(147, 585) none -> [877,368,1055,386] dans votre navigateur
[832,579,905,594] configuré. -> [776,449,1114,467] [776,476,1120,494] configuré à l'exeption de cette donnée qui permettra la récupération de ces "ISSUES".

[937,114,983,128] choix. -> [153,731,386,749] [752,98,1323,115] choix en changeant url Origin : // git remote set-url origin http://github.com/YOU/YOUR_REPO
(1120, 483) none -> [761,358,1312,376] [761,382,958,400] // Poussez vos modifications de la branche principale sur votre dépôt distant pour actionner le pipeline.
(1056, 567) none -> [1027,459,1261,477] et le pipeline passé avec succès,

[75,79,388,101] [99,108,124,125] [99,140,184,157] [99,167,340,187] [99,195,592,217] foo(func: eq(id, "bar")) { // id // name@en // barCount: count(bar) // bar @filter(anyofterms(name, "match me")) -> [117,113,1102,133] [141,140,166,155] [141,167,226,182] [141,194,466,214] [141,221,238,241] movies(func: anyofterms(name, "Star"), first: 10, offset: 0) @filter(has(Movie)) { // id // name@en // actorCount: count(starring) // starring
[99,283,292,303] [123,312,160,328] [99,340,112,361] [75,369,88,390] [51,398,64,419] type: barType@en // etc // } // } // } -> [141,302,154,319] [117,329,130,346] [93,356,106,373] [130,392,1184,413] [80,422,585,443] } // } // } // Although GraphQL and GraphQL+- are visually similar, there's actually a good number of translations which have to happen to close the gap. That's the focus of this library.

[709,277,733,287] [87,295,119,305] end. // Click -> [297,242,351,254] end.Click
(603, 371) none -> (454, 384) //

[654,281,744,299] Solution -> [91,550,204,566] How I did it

******************************

- **Exercise description**: Among the records above, repeat exactly the line with "[937,114,983,128] choix. ->", the line with "[709,277,733,287] [87,295,119,305] end.", and every line in between, and only those.

- **Output for this exercise**:
[937,114,983,128] choix. -> [153,731,386,749] [752,98,1323,115] choix en changeant url Origin : // git remote set-url origin http://github.com/YOU/YOUR_REPO
(1120, 483) none -> [761,358,1312,376] [761,382,958,400] // Poussez vos modifications de la branche principale sur votre dépôt distant pour actionner le pipeline.
(1056, 567) none -> [1027,459,1261,477] et le pipeline passé avec succès,

[75,79,388,101] [99,108,124,125] [99,140,184,157] [99,167,340,187] [99,195,592,217] foo(func: eq(id, "bar")) { // id // name@en // barCount: count(bar) // bar @filter(anyofterms(name, "match me")) -> [117,113,1102,133] [141,140,166,155] [141,167,226,182] [141,194,466,214] [141,221,238,241] movies(func: anyofterms(name, "Star"), first: 10, offset: 0) @filter(has(Movie)) { // id // name@en // actorCount: count(starring) // starring
[99,283,292,303] [123,312,160,328] [99,340,112,361] [75,369,88,390] [51,398,64,419] type: barType@en // etc // } // } // } -> [141,302,154,319] [117,329,130,346] [93,356,106,373] [130,392,1184,413] [80,422,585,443] } // } // } // Although GraphQL and GraphQL+- are visually similar, there's actually a good number of translations which have to happen to close the gap. That's the focus of this library.

[709,277,733,287] [87,295,119,305] end. // Click -> [297,242,351,254] end.Click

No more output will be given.